* Exercise directions: Without including any picture, return the complete set of records exactly.

* Revision comparison data:
▬▬▬▬▬▬▬▬▬▬

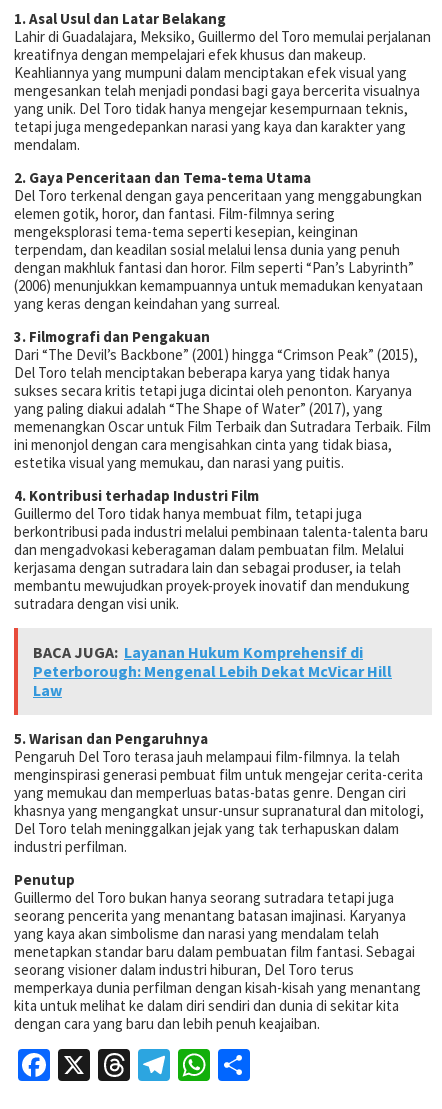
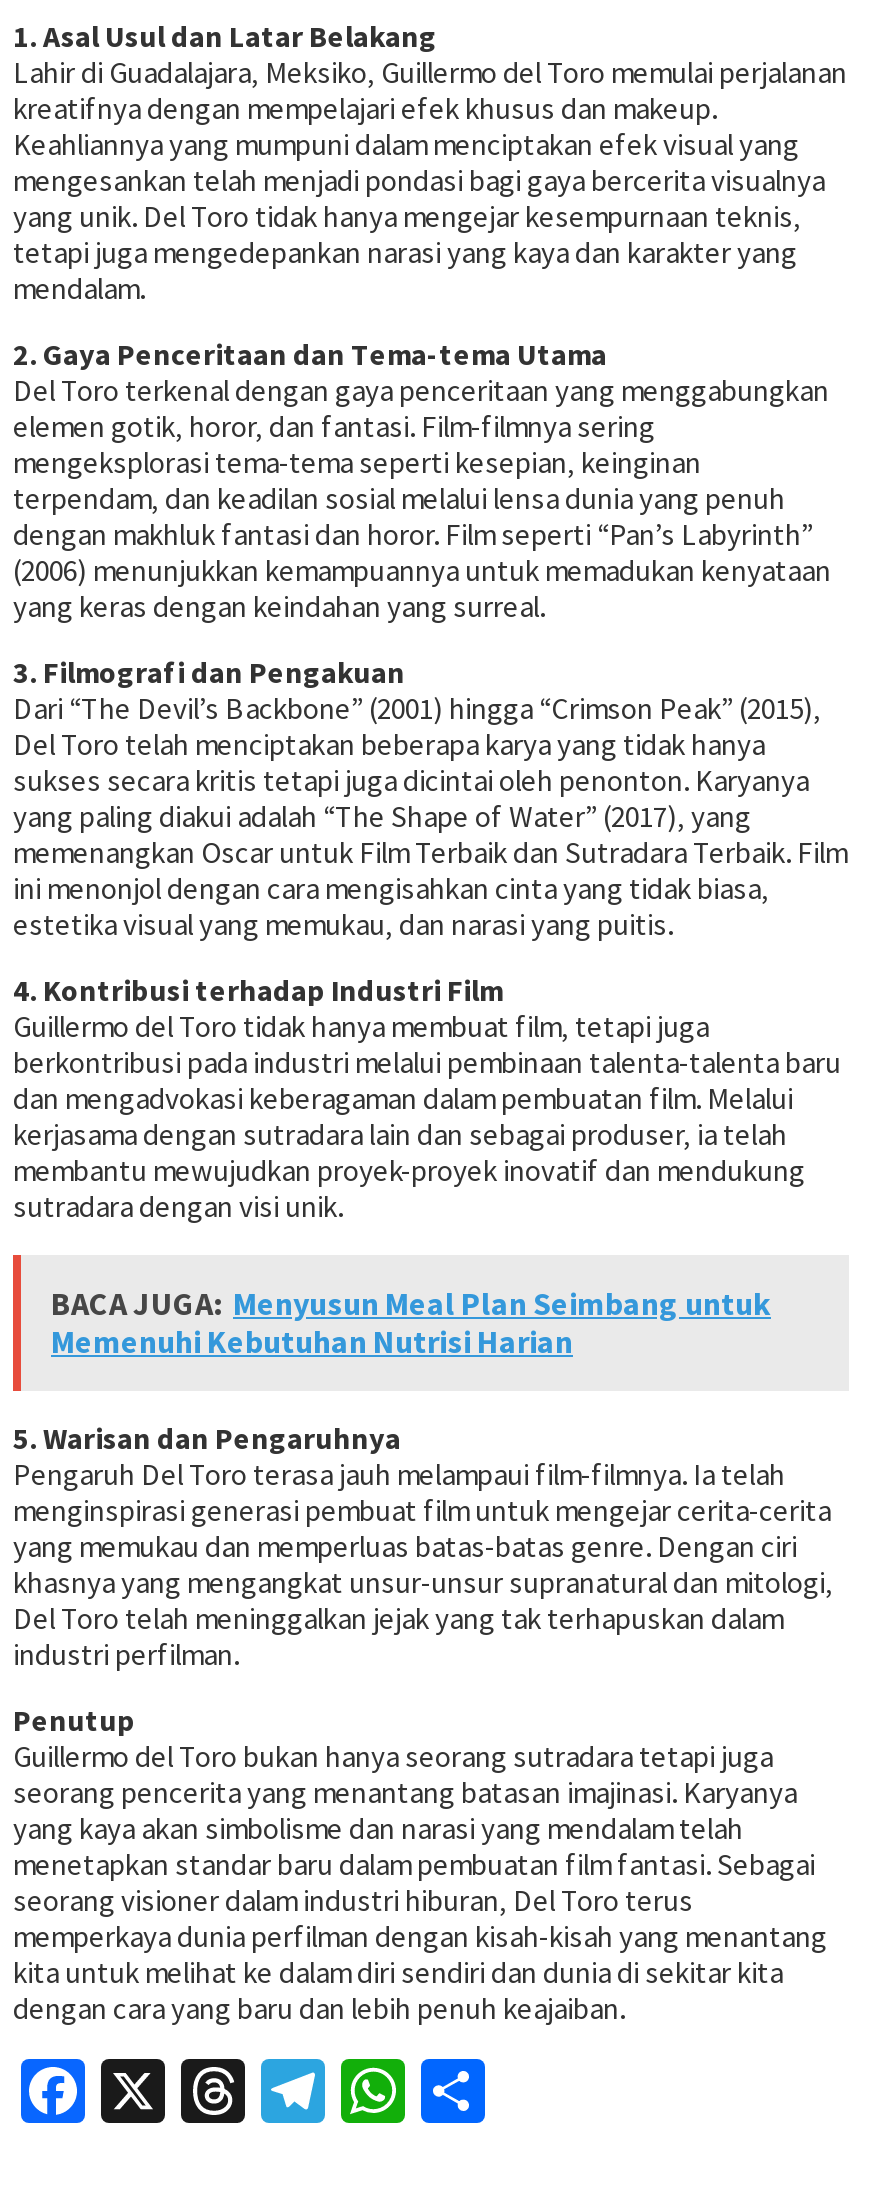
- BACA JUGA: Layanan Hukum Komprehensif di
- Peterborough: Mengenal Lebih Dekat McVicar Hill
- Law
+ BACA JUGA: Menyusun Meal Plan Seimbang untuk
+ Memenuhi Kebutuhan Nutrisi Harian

▬▬▬▬▬▬▬▬▬▬

* Written response:
- BACA JUGA: Layanan Hukum Komprehensif di
- Peterborough: Mengenal Lebih Dekat McVicar Hill
- Law
+ BACA JUGA: Menyusun Meal Plan Seimbang untuk
+ Memenuhi Kebutuhan Nutrisi Harian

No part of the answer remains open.